» **Data records**
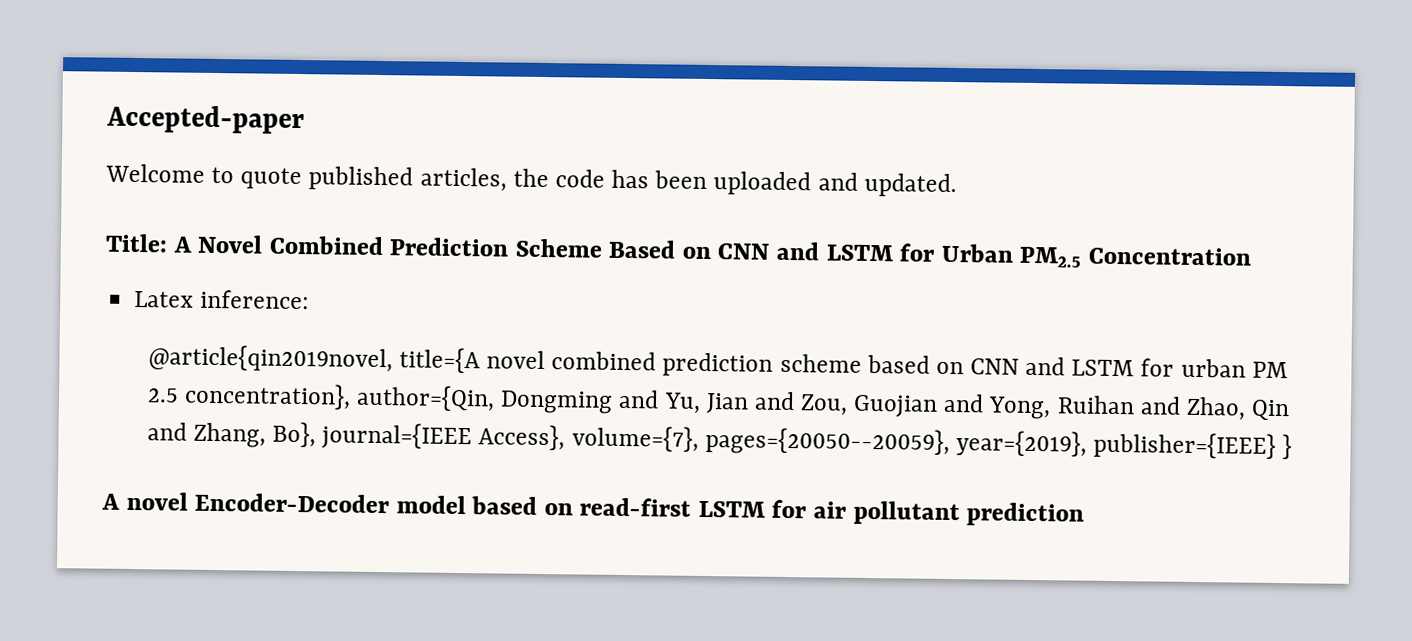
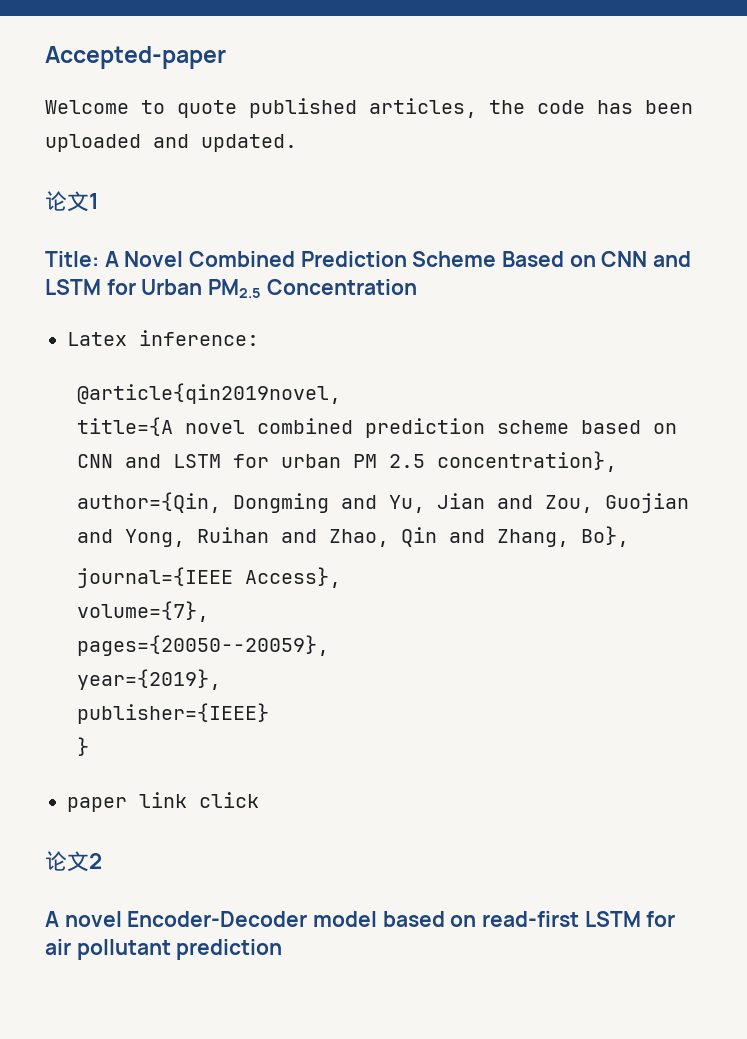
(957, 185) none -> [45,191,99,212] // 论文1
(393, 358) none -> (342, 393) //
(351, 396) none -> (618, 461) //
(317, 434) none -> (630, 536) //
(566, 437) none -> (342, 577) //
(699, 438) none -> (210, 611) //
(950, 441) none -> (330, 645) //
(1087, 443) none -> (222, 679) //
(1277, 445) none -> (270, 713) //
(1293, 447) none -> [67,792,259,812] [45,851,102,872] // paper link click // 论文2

» **What you have to do**
Every entry above should be duplicated exactly. Do not include the images.

» **Your solution**
(957, 185) none -> [45,191,99,212] // 论文1
(393, 358) none -> (342, 393) //
(351, 396) none -> (618, 461) //
(317, 434) none -> (630, 536) //
(566, 437) none -> (342, 577) //
(699, 438) none -> (210, 611) //
(950, 441) none -> (330, 645) //
(1087, 443) none -> (222, 679) //
(1277, 445) none -> (270, 713) //
(1293, 447) none -> [67,792,259,812] [45,851,102,872] // paper link click // 论文2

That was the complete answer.